Is there a difference between "remote interpreters" and "remote development"?
It seems Remote Development for JetBrains IDEs is a relatively new feature introduced in Nov 2021.
For PyCharm, by "remote interpreters", it seem it means Docker-based interpreter, SSH-based interpreter, etc; by "remote development", it means JetBrains Gateway and Space.
I have been using Dock-based interpreters in PyCharm on my local machine. Also tried to SSH to a local machine and used interpreter in it recently. When I run a Python program in PyCharm in these cases, it would use my local computer's computing resources obciously. My project files are also on my local machine.
Today I also tried to ssh to a remote computing instance on GCP, using the same way as before (in PyCharm). Is this still counted as a SSH-based interpreter only? The computation when running a program in this case still happens on my local PC, is it? I noticed It has a setting about the mapping between local project directory and a host directory.

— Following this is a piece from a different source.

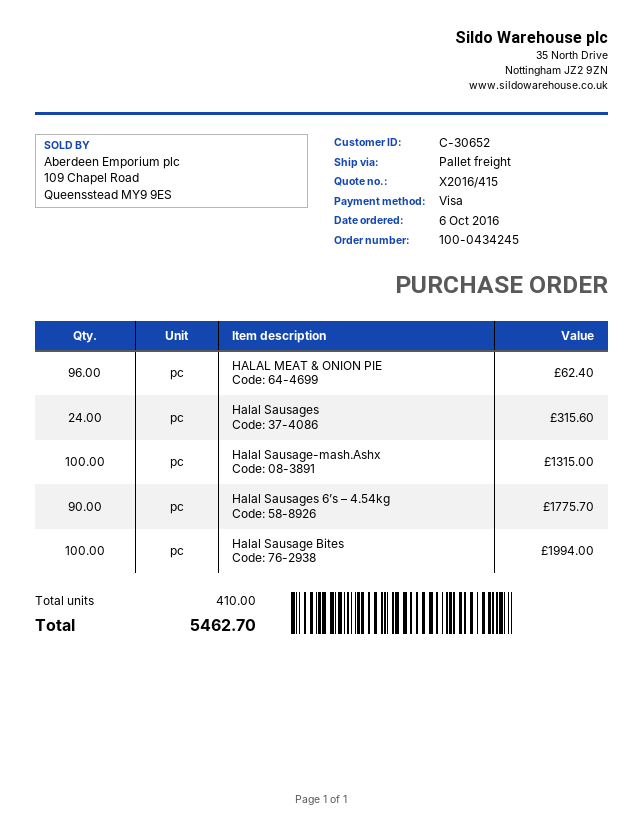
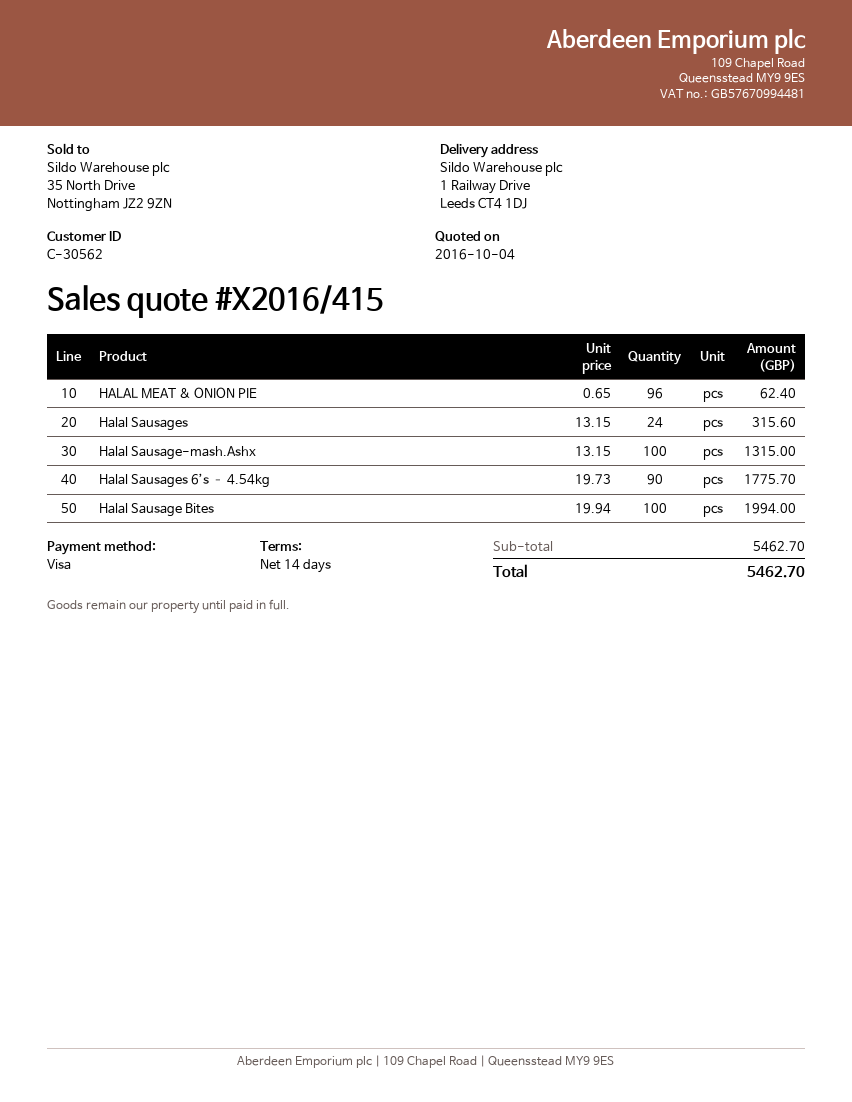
customer number: C-30652 -> C-30562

Howe about "remote development" with JetBrains Gateway? It also uses SSH. I have installed the seperate JetBrains Gateway on my PC. It's asking me to "Choose IDE and Project". Does "remote development" mean I can have my project on remote host only and don't need a local copy of it, and use the computing resources on the remote host instead of my local PC? VScode can do this. I'm wondering if PyCharm "remote development" the same thing.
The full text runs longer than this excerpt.